この誤用がGoogleのトップに来ていることは、こうした「これトリ」の誤用が現在に至るまで広まっているということを象徴しているように思える。また、この記事においては、元ネタにあった「体験談」パートが残存しており、これによって誤用の違和感が軽減されている点が興味深い。未検証ではあるが、このような経緯で誤用が発生してきたのかもしれない。
さらなる派生
もう一つ、「名言に「これってトリビアになりませんか?」をつけると安っぽくなる」という2chスレが、Google上位に来ている。ひとつ引用しよう。
この世の最大の不幸は、貧しさや病ではありません。
だれからも自分は必要とされていないと感じることです。これってトリビアになりませんか?
ここに至っては、用法の変化は決定的である。というか、もはや何でもアリの様相を呈している。また、名言のあとに「これトリ」をつけるという性質上、疑問ではなく言い切りのあとに「これトリ」が来るようになっているが、これは本来の「素朴な疑問」→「これトリ」ではなく、「トリビア」→「これトリ」という誤用からの更なる派生であることを示しているように思える。
現在の用例
さて、現在に帰ろう。我々が「これトリ」を目にする機会が最も多い場所として、巨大大喜利場たるTwitterがある。

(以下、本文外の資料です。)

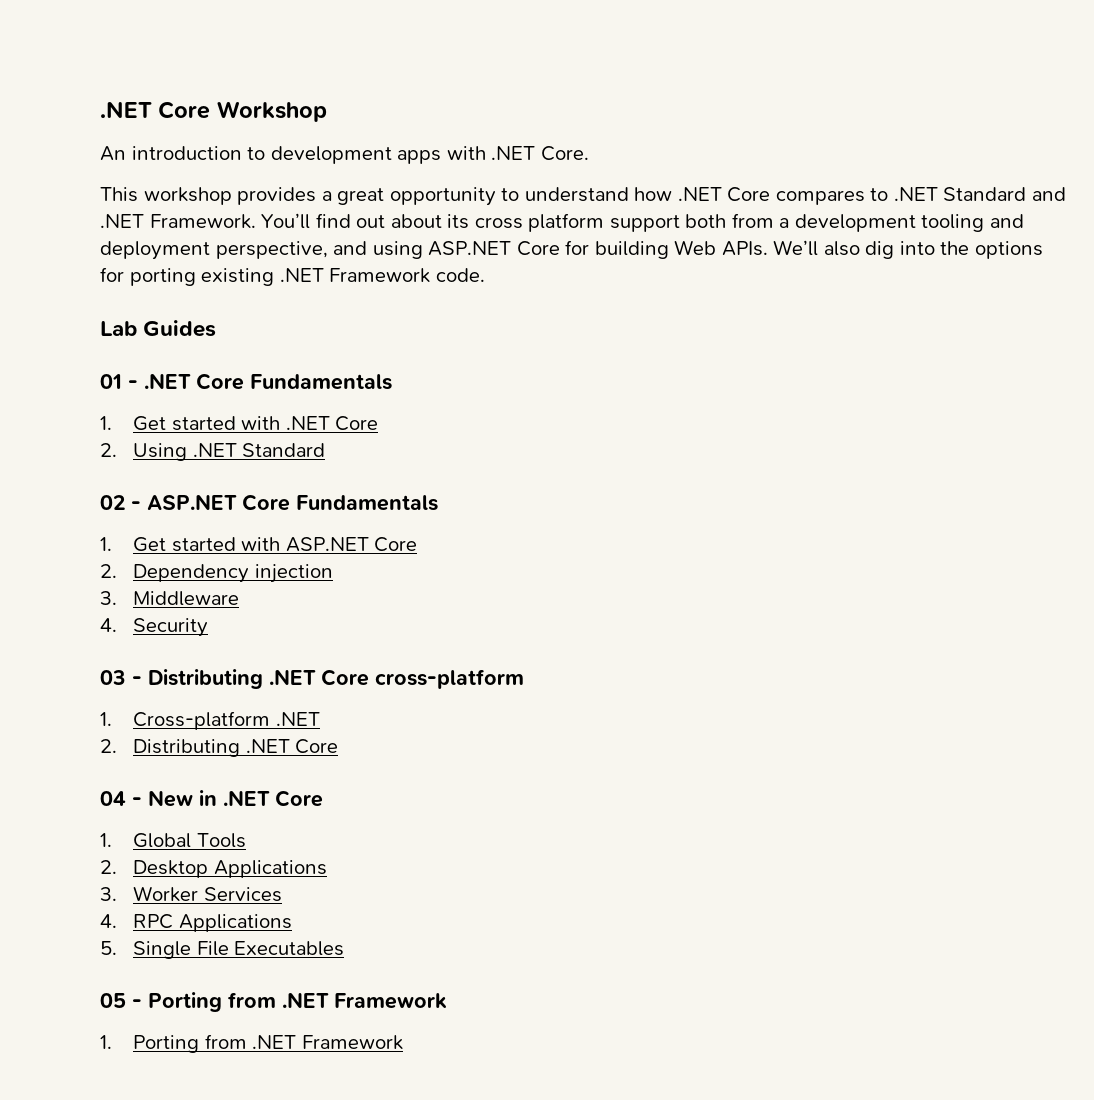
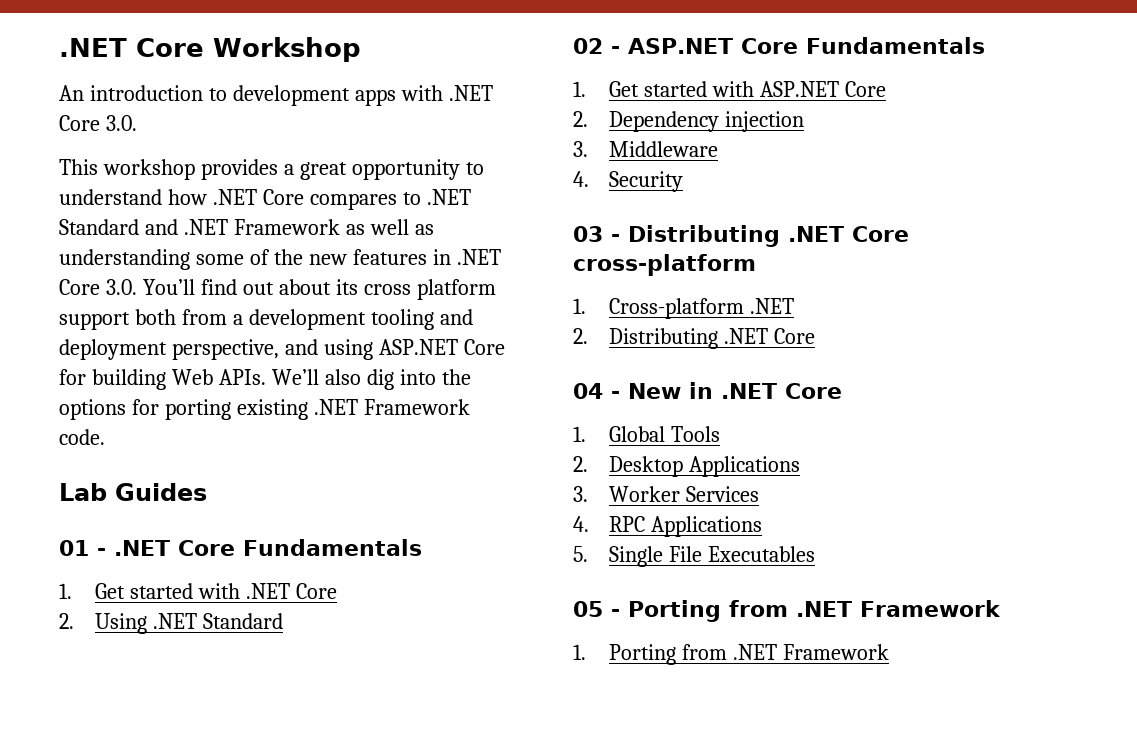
[540,146,589,161] Core. -> [59,115,137,131] Core 3.0.
[149,214,256,229] Framework. -> [233,219,434,235] [59,249,501,270] [59,279,137,295] Framework as well as understanding some of the new features in .NET Core 3.0.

そこでのリアルタイム検索の結果においては、正しい用法と誤用とが拮抗しているのが見受けられる。少し例を見てみよう。まず、正しい例から。
これは本来の用例に沿った、正しい用法である。つまり、「素朴な疑問」→「これトリ」という流れが、正確に継承されている。もし検証すれば、立派なトリビアが誕生することであろう。
一方、以下は誤用の例である。
これが誤用であることは、もはや一目瞭然であろう。「トリビア」→「これトリ」となっているからである。検証すべき「素朴な疑問」は存在しない。また、現在においては「体験談」の体裁をとることも、もはや必要とはされていないことが伺える。さらに言えば、「これトリ」の用例にはこの例のようなシニカルな、あるいは皮肉交じりのものが多いようにも思われる。これは「これってトリビアになりませんか?」という言葉が持つ慇懃な響きや、いつも「これトリ」を発話していた八嶋智人のキャラクターなどに由来するのであろうか。
これほどまでに広まった用法を誤用と糾弾することはもはや野暮というものであろう。しかし、これが本来の用法からずれているということは、もっと自覚されてもよいのではなかろうか。みんな気づいてやってるのだろうか。